(MATERIALS PROVIDED Opens)
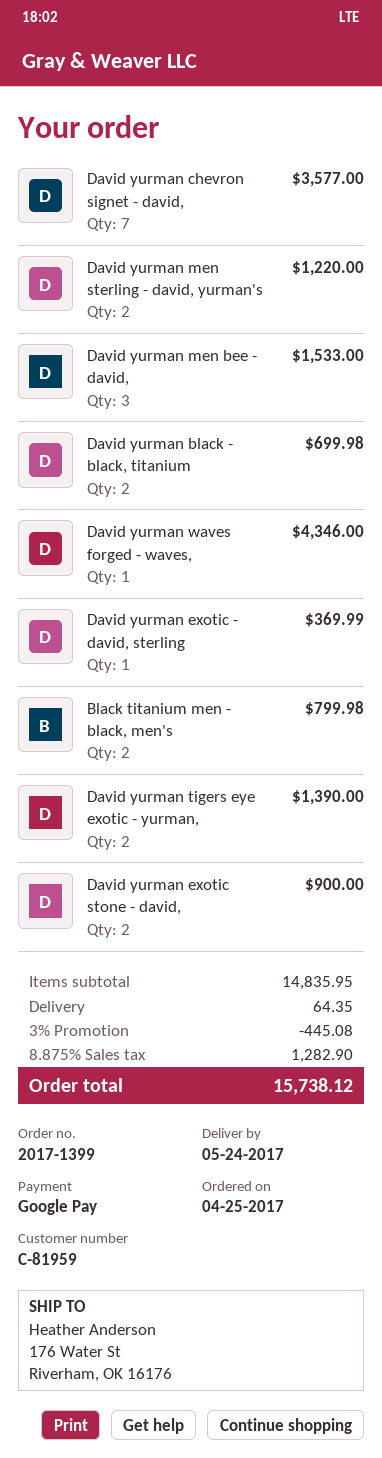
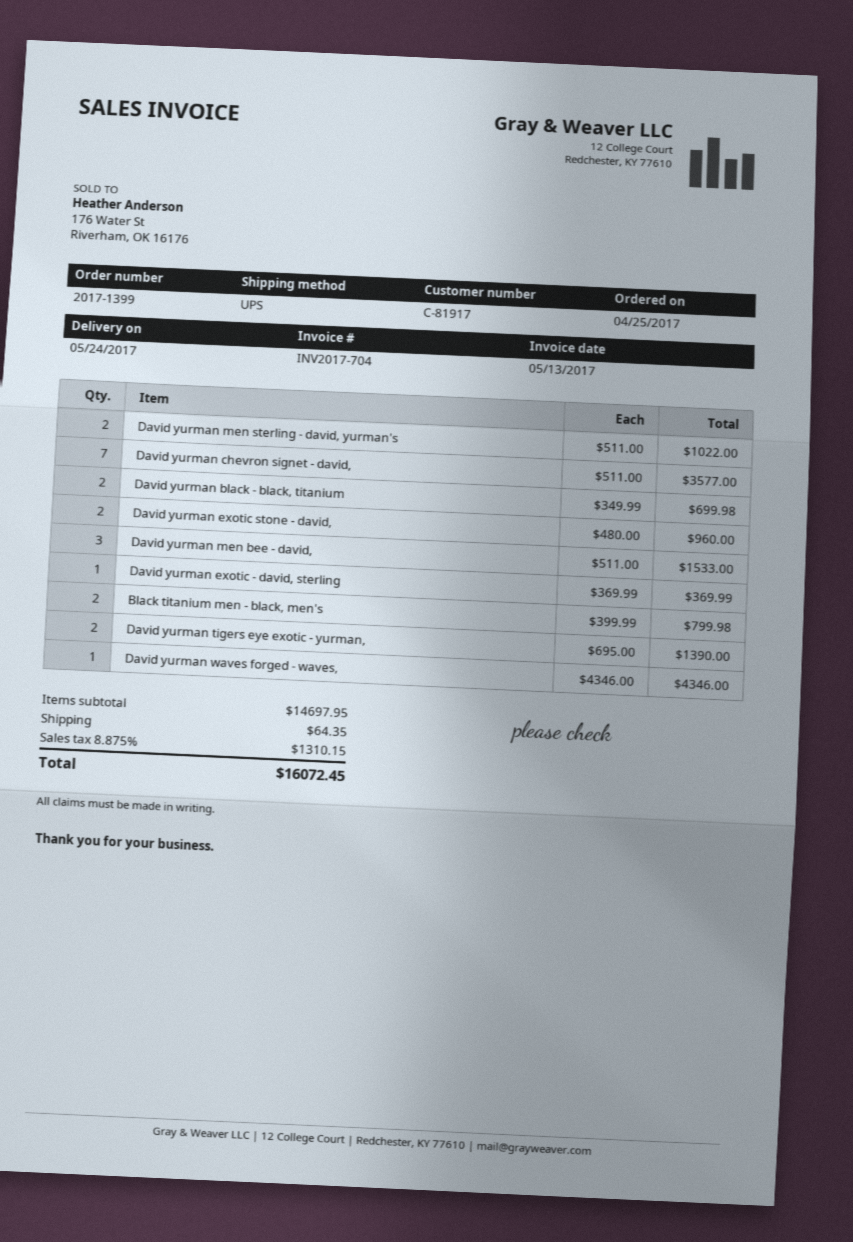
customer number: C-81959 -> C-81917
David yurman men sterling - david, yurman's: 2 for 1220.00 -> 2 for 1022.00
David yurman exotic stone - david,: 2 for 900.00 -> 2 for 960.00
subtotal: 14835.95 -> 14697.95
discount: 3% = 445.08 -> none
tax: 8.875% = 1282.90 -> 8.875% = 1310.15
total: 15738.12 -> 16072.45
(MATERIALS PROVIDED Closes)
Nothing but the lines from the one with "discount: 3% = 445.08 -> none" through the end of the data above should be repeated, each exactly as it stands.

discount: 3% = 445.08 -> none
tax: 8.875% = 1282.90 -> 8.875% = 1310.15
total: 15738.12 -> 16072.45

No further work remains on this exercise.